T.O. Mama of MUBAR writes here what most other mommy bloggers say is the best and most balanced response to Hochman’s piece. She says “the article was not troubling itself but it raised some tricky issues.” Yet what’s interesting is the string of comments that follows her post, most of which criticise the NYT piece, and don’t acknowledge it as complicated.

Jen Weiner (pronounced WHY-ner, not WEEner, FYI) of Snarkspot clarifies, with her tongue firmly in cheek, here that her blog “isn’t just an ‘online shrine to parental self-absorbtion.’ It’s an online shrine to authorial self-absorbtion, too!”

I think Weiner’s comment is interesting, because she acknowledges on her blog, as she did in her quote in the NYT piece, that the parent blogs are self-involved. Her breezy tone, though, refuses to let this stick as a judgment. She goes a step further to say that her blog (a journal/diary type of blog) was self-involved before her daughter arrived, and has remained self-involved beyond her daughter since she became a mother. Weiner’s quote implies, correctly, I think, that many blogs are self-involved. And it’s that point that T.O. Mama took issue with from the NYT piece. Not that mommy blogs were being questioned, but that they were being questioned while other blogs weren’t; why are moms singled out for special attention and criticism?

Perhaps the most prevalent gripe about mommy blogs is that many are poorly written. True, but there are a lot of poorly written blogs out there, mommy or not. And while some are poorly written, others are both well written and funny.
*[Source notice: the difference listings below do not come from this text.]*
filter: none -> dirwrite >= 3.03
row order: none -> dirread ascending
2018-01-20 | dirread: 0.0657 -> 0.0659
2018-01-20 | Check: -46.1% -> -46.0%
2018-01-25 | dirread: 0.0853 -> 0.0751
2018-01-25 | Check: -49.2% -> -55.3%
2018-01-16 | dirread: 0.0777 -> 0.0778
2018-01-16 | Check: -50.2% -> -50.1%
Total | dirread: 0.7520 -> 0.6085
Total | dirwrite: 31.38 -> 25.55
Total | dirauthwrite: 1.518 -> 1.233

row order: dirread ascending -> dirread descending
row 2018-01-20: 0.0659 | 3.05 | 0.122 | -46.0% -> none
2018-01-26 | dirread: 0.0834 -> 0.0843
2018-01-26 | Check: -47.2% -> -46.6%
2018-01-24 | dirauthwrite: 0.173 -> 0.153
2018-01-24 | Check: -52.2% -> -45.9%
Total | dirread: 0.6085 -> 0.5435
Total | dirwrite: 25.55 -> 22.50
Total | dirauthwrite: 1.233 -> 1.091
So what’s the harm, then, if they’re well written and funny? They can be entertaining, and, as noted in Hochman’s article, they can also help struggling parents out of isolation.

One harm is noted by Hochman, who wonders about what the child in the future will think, “But the question is, at whose expense? How will the bloggee feel, say, 16 years from now, when her prom date Googles her entire existence?”
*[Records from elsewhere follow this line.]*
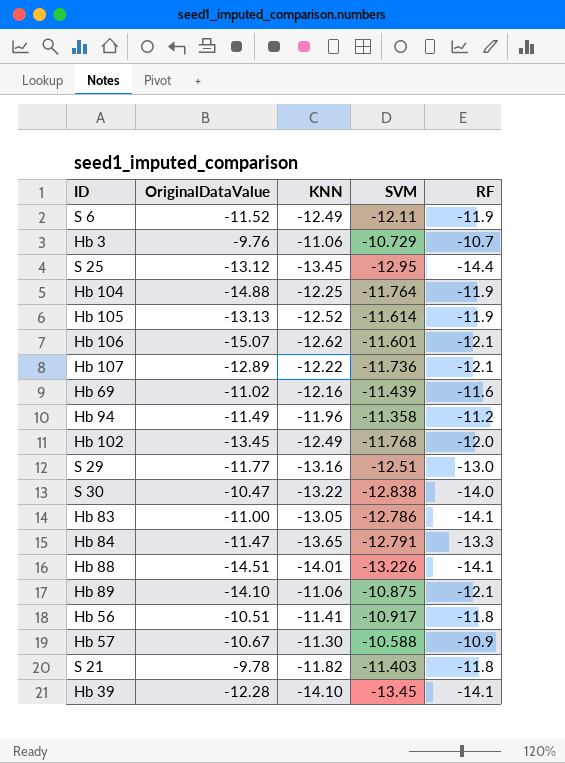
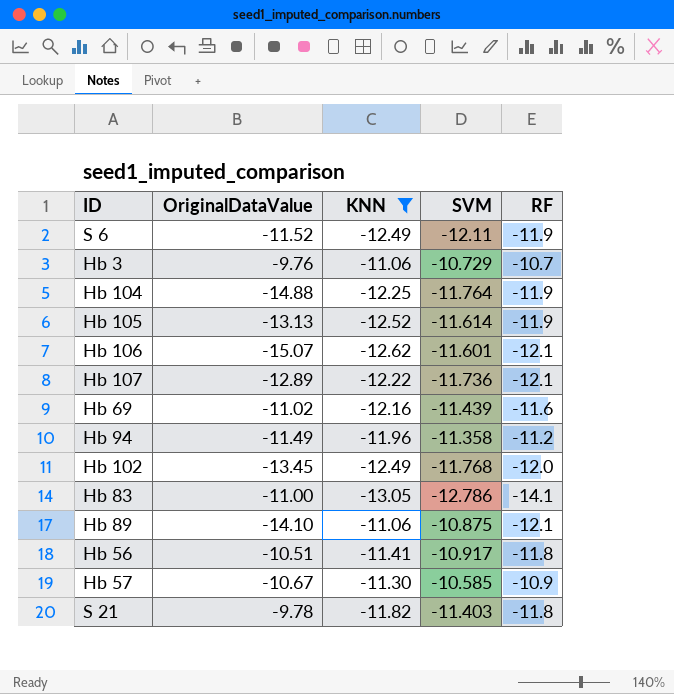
filter: none -> KNN >= -13.05
Hb 57 | SVM: -10.588 -> -10.585

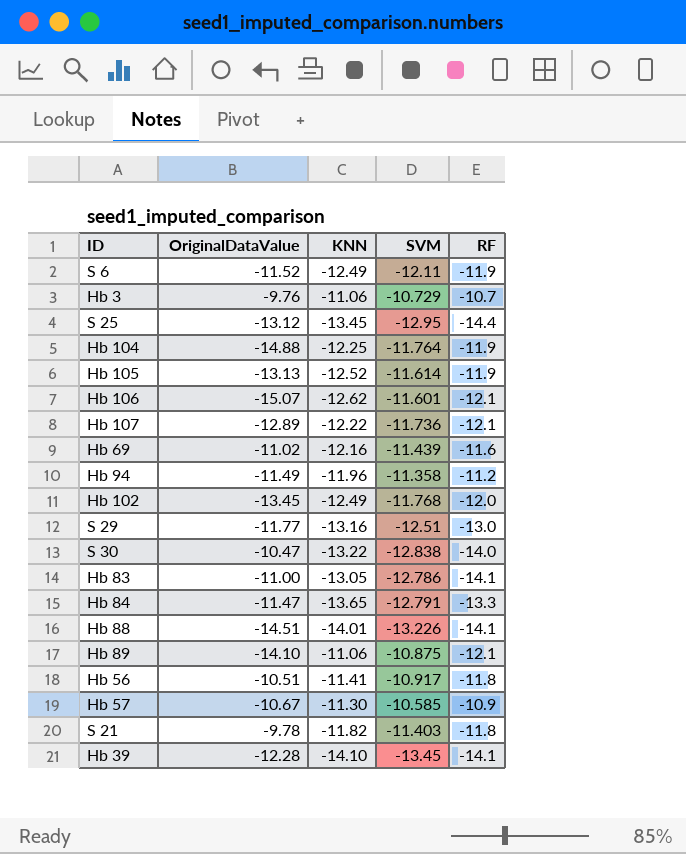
filter: KNN >= -13.05 -> none

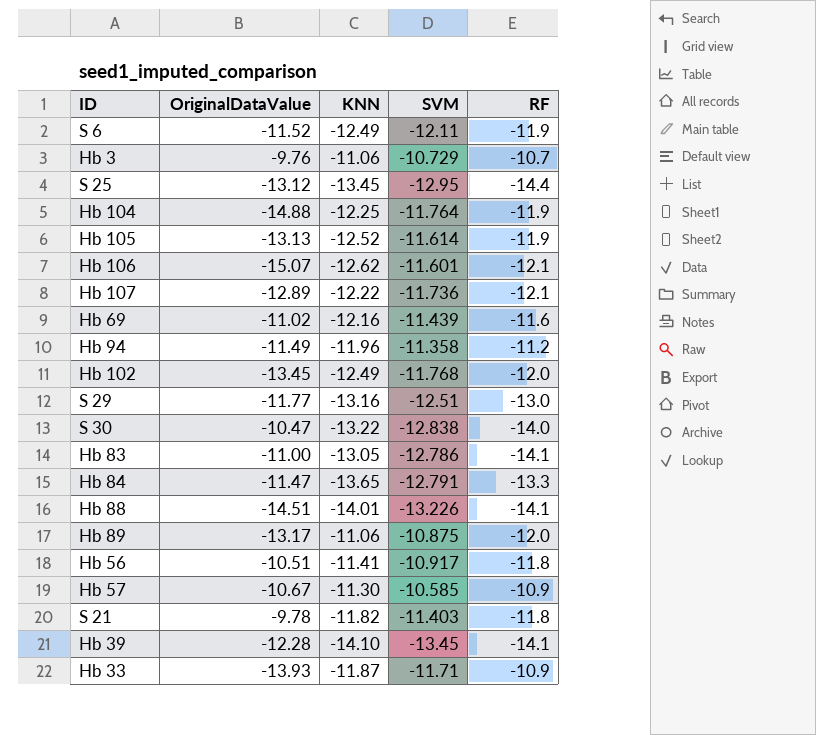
Hb 89 | OriginalDataValue: -14.10 -> -13.17
Hb 89 | RF: -12.1 -> -12.0
row Hb 33: none -> -13.93 | -11.87 | -11.71 | -10.9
Hochman further quotes blogger Ayelet Waldman, “Fundamentally children resent being placed at the heart of their parents’ expression, and yet I still do it.”
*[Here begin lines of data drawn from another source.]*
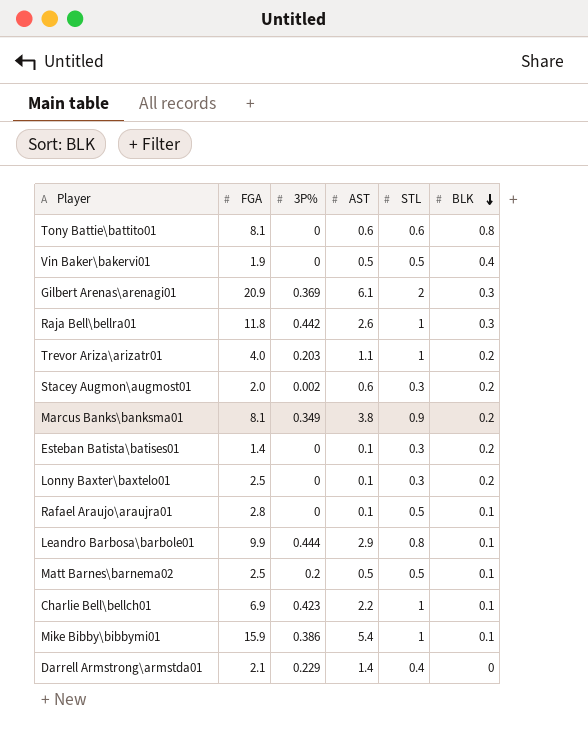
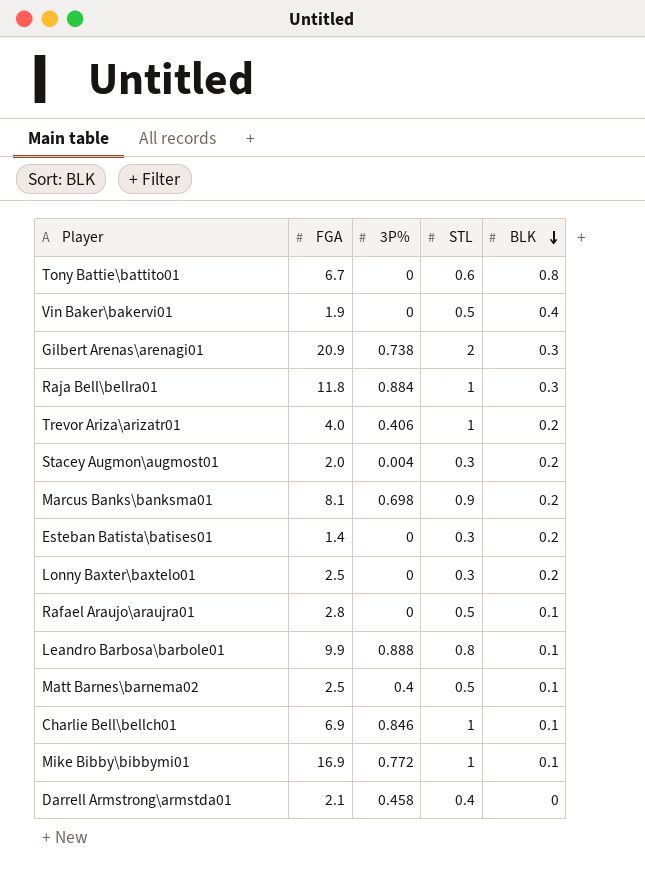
column AST | position: 4 -> none
Tony Battie\battito01 | FGA: 8.1 -> 6.7
Gilbert Arenas\arenagi01 | 3P%: 0.369 -> 0.738
Raja Bell\bellra01 | 3P%: 0.442 -> 0.884
Trevor Ariza\arizatr01 | 3P%: 0.203 -> 0.406
Stacey Augmon\augmost01 | 3P%: 0.002 -> 0.004
Marcus Banks\banksma01 | 3P%: 0.349 -> 0.698
Leandro Barbosa\barbole01 | 3P%: 0.444 -> 0.888
Matt Barnes\barnema02 | 3P%: 0.2 -> 0.4
Charlie Bell\bellch01 | 3P%: 0.423 -> 0.846
Mike Bibby\bibbymi01 | FGA: 15.9 -> 16.9
Mike Bibby\bibbymi01 | 3P%: 0.386 -> 0.772
Darrell Armstrong\armstda01 | 3P%: 0.229 -> 0.458

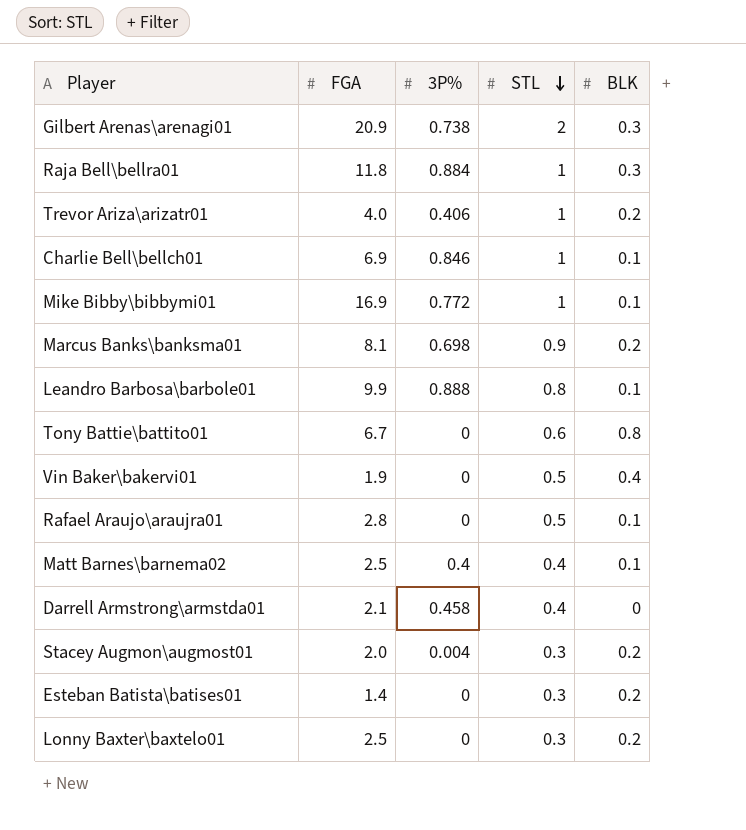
row order: BLK descending -> STL descending
Matt Barnes\barnema02 | STL: 0.5 -> 0.4

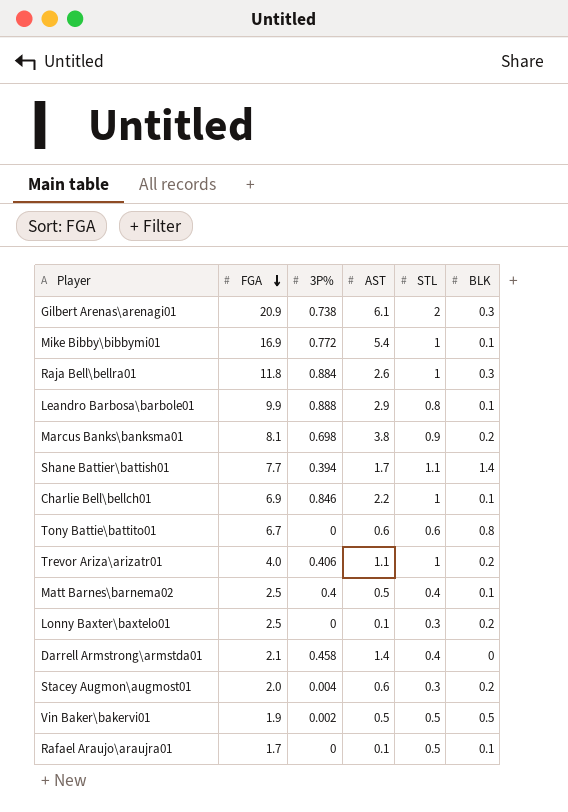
row order: STL descending -> FGA descending
column AST | position: none -> 4
row Esteban Batista\batises01: 1.4 | 0 | 0.3 | 0.2 -> none
row Shane Battier\battish01: none -> 7.7 | 0.394 | 1.7 | 1.1 | 1.4
Vin Baker\bakervi01 | 3P%: 0 -> 0.002
Vin Baker\bakervi01 | BLK: 0.4 -> 0.5
Rafael Araujo\araujra01 | FGA: 2.8 -> 1.7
Additionally, much of the content of mommy blogs is venting. Venting, in short spurts, can be a good thing. It releases pressure so that a system can function in equilibrium. But venting as a matter of everyday practice isn’t healthy, for either the ventor or the ventee. It devolves into bitching. Griping. A lowest common denominator of discourse.

The author of the weblog Mental Multivitamin noted the harm of such venting in an email she wrote in the wake of the NYT piece that she quotes here:

…if, in fact, weblogs are a historical record of the everyday (as the NYT suggests), [then] angst-soaked entries about the flu or potty training or whatever will be prevailing message of our time — not, for example, the pursuit of a rich interior life via reading, thinking, learning; that child- and spouse-bashing, however cleverly written, will represent the common experience of the ordinary mother, not celebration, wonder, merriment….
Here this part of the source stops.